Imputation for transcription factor binding predictions based on deep learning
Fig 3
Comparison with gkm-SVM, PIQ, and DeepSEA.
(A) AUC comparison of TFImpute and gkm-SVM on TestSet1, TestSet2, and TestSet3. ‘Shuf cell line indicates that the cell line of the corresponding test set was shuffled and that the trained TFImpute model was then applied to the shuffled dataset.

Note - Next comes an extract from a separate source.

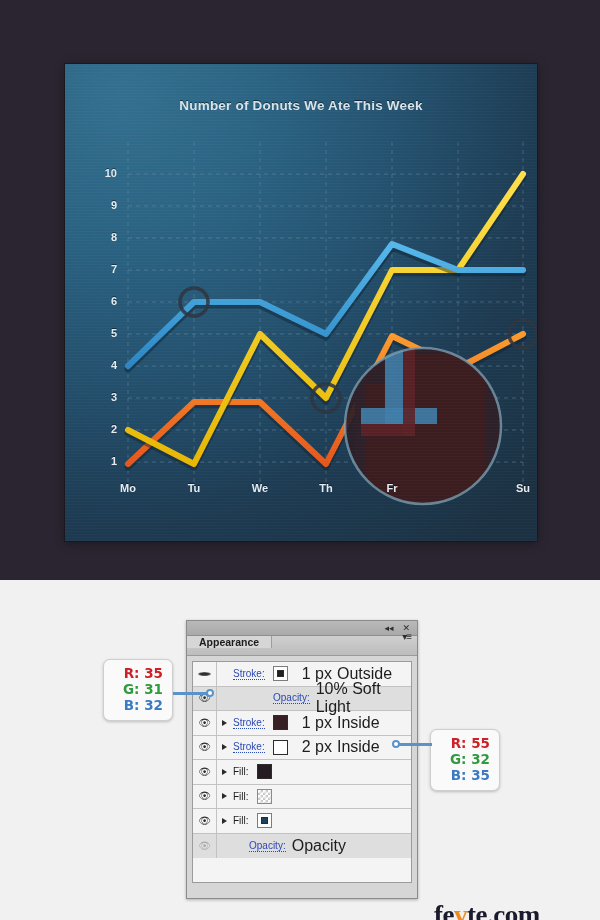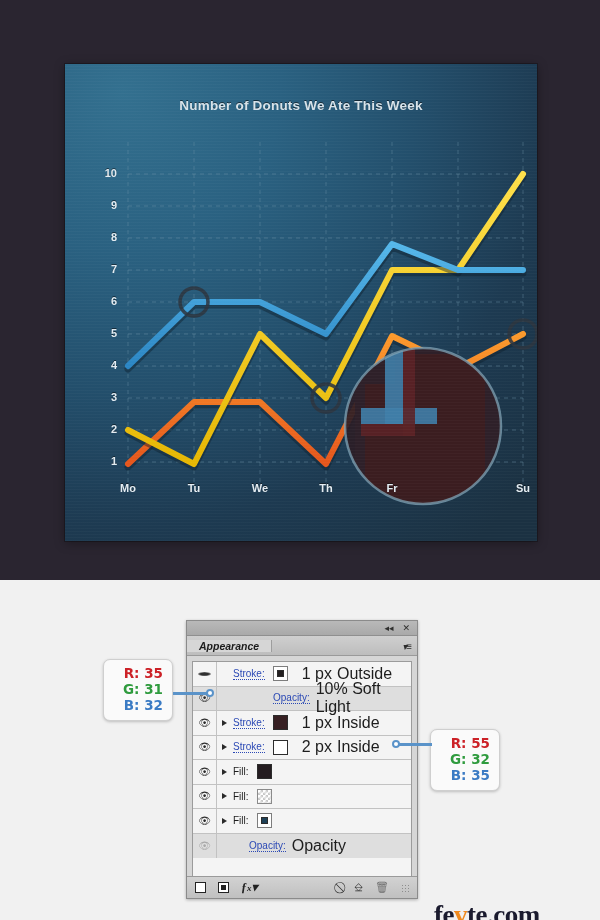"Appearance" #panel-tabrow { align-items: center -> flex-start; font-style: italic -> none }
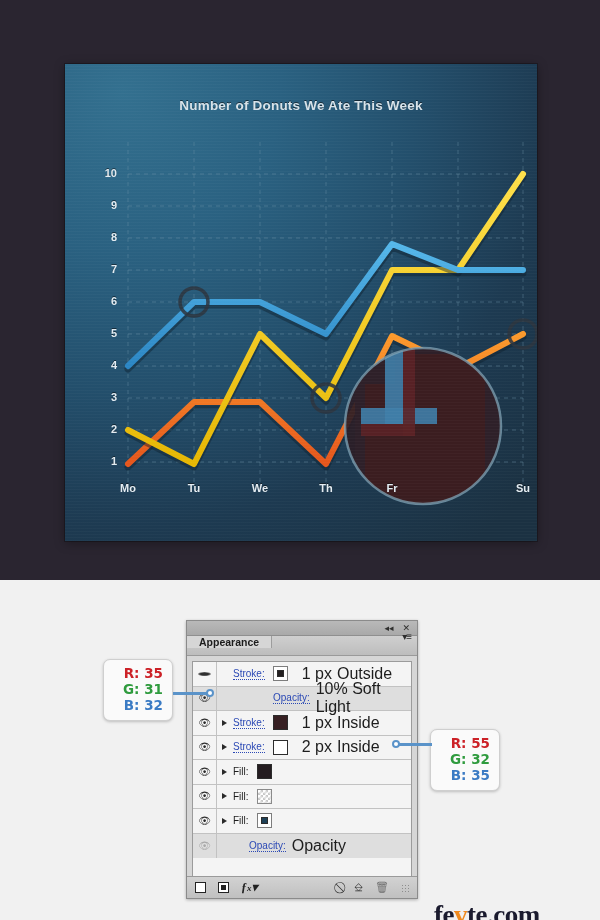"ƒx▾" div { html: <div> <span></span> <span></span> <span>ƒ<i>x</i>▾</span> <span></span> <span>⃠</span> <span>⎒</span> <span>🗑</span> <span></span> </div> -> none }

Similarly, ‘Shuf TF’ indicates that the TFs were shuffled. For some of the given regions, PIQ give NA predictions. NA means that there is no motif based on log probability threshold of 5, or the region is lack of DNase I signal. PIQNoNA in this figure denotes the result after removing all NAs and PIQ denotes the result after treating NAs as no binding. To calculate the AUC, the predictions were grouped by TFs. The middle bar in each box indicates the median. (B) AUC comparison based on predictions grouped by TF-cell line combinations. (C) The recall rates of different methods at FDR 0.05 (See Material and methods for more details). The predictions were grouped by TFs. (D) AUC comparison of TFImpute on TFs appearing in both TestSet2 and TestSet3. (E) Hierarchical clustering of a subset of the TFs based on the learned embedding by TFImpute. The full clustering is shown in S3 Fig. (F) Hierarchical clustering of a subset of cell lines based on the learned embedding by TFImpute. The full clustering is shown in S4 Fig. (G) The recall rate of TFImpute and DeepSEA at different FDR cutoffs on the datasets provided by DeepSEA.